Work item:
Copy word for word, please, the lines of the entries below running from the one containing "- Dark theme" to the one containing "with rainbow divider", both ends included.

(Change listing data)

#####

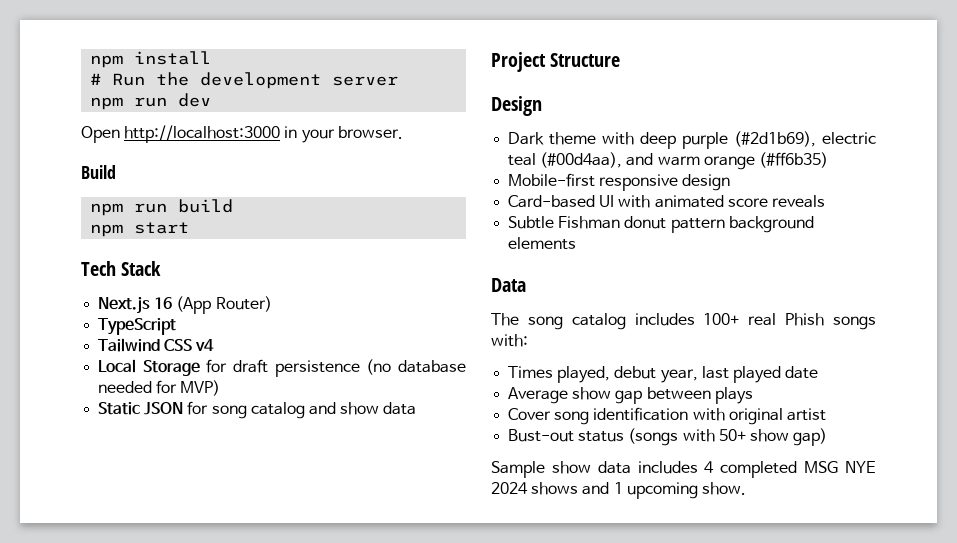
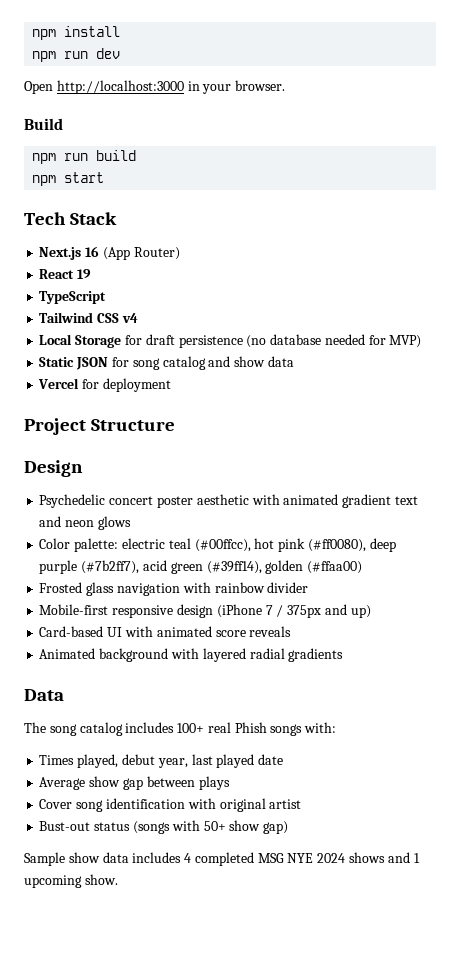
- # Run the development server
+ React 19
+ Vercel for deployment
- Dark theme with deep purple (#2d1b69), electric teal (#00d4aa), and warm orange (#ff6b35)
- Mobile-first responsive design
+ Psychedelic concert poster aesthetic with animated gradient text and neon glows
+ Color palette: electric teal (#00ffcc), hot pink (#ff0080), deep purple (#7b2ff7), acid green (#39ff14), golden (#ffaa00)
+ Frosted glass navigation with rainbow divider
+ Mobile-first responsive design (iPhone 7 / 375px and up)
- Subtle Fishman donut pattern background elements
+ Animated background with layered radial gradients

#####

Your solution:
- Dark theme with deep purple (#2d1b69), electric teal (#00d4aa), and warm orange (#ff6b35)
- Mobile-first responsive design
+ Psychedelic concert poster aesthetic with animated gradient text and neon glows
+ Color palette: electric teal (#00ffcc), hot pink (#ff0080), deep purple (#7b2ff7), acid green (#39ff14), golden (#ffaa00)
+ Frosted glass navigation with rainbow divider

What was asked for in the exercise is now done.